The result has been a surge in U.S. crude oil exports. Refiners from around the world – with China a particularly keen buyer – have scrambled to book shipments from the U.S. Gulf Coast. U.S. crude exports have spiked, jumping from around half a million barrels per day in 2016 and about 1 mb/d for much of 2017, to over 2 mb/d at the end of October, an all-time high.
The flood of crude from U.S. shores has drastically cut into the net import total. Although crude net imports fluctuate quite a bit from week to week, they have largely stayed within a range of 6.5-7.5 mb/d for years. But over the past few weeks that total has plunged, dipping to 5.4 mb/d in the last week of October.

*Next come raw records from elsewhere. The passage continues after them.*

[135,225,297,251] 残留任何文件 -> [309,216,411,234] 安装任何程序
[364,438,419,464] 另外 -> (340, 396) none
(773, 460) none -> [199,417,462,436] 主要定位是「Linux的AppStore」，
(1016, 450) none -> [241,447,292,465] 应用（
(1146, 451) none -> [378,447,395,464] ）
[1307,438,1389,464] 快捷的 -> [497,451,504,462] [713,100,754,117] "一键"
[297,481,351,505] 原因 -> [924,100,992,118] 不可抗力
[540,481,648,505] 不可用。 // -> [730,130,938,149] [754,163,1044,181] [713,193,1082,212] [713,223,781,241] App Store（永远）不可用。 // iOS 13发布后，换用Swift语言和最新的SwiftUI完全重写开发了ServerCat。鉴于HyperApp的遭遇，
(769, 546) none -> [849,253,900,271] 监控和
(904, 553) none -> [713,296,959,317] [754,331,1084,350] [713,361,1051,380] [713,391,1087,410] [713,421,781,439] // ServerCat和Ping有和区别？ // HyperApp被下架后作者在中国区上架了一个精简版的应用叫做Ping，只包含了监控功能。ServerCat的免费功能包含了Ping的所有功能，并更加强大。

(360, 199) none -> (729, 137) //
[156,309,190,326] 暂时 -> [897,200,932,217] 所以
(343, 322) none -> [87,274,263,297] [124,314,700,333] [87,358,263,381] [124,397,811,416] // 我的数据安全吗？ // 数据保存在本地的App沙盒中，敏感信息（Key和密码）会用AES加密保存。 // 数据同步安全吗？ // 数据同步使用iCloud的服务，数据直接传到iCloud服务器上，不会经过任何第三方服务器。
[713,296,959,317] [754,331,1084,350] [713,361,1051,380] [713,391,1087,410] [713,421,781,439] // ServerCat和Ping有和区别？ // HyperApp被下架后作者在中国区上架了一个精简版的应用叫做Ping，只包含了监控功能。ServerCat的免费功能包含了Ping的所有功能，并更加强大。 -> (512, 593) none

It is unclear if this situation will last. But if the WTI-Brent spread were to open up wide enough, it would start to alter trade flows even within the United States.

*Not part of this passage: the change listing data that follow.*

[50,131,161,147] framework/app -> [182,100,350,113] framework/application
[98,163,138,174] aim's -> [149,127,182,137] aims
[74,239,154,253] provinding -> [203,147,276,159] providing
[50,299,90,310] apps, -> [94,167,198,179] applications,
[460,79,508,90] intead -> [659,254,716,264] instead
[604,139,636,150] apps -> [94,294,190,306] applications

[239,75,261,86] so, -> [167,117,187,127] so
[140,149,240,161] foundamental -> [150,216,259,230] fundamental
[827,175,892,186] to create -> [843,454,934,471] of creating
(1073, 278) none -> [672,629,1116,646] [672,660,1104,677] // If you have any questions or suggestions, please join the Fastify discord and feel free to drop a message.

Back when WTI traded as much as $10 or $20 per barrel less than Brent (prior to 2015), huge volumes of crude were put on the nation’s railways, making their way around the country to different refineries. That was because refineries along the U.S. East Coast typically imported oil from abroad, but suddenly found crude from North Dakota, for example, cheaper than from West Africa (the result of the wide WTI-Brent spread).
Even after accounting for the significantly higher transport cost, crude-by-rail became a competing option to imports. East Coast refineries went from sourcing virtually none of their crude purchases from domestic sources, to buying about half from U.S. producers in 2014-2015. In January 2014, East Coast refineries bought the same amount of oil from domestic source as they did from foreign ones, the first time that has occurred.
However, once the WTI-Brent spread disappeared (again, when the crude oil export ban was lifted), East Coast refineries could no longer justify buying crude from North Dakota. They went back to buying oil from abroad. As of July 2017, East Coast refineries bought just 101,000 bpd from domestic suppliers.
That begs the question: will the renewed discount for WTI relative to Brent spark a renaissance in crude-by-rail shipments? Will East Coast refineries eschew foreign oil and once again buy domestically? The EIA says probably not. “The recent price spread, which has averaged $6/b in September and October, has not grown large enough—and is not expected to last long enough,” the EIA wrote in a recent data release.
Moreover, East Coast refiners now have to compete with the rest of the world in purchasing U.S. crude. They may be technically closer to the drill site, but much of the oil will be flowing from Texas shale fields to the Gulf Coast. Once it hits the open sea, the East Coast doesn’t have much of an advantage over foreign buyers.
Moreover, East Coast refiners have to buy shipments that are compliant with the Jones Act (i.e., the oil must travel on American ships), which adds to their cost. In short, East Coast refiners will likely stick with importing oil from abroad – these days it is increasingly coming from Iraq, for example.
While rising shale supply won’t supplant oil imports for the East Coast, it will increasingly flow abroad as other countries by discounted American crude. The longevity of this situation depends entirely upon the WTI discount relative to Brent, which, for now, is sticking around.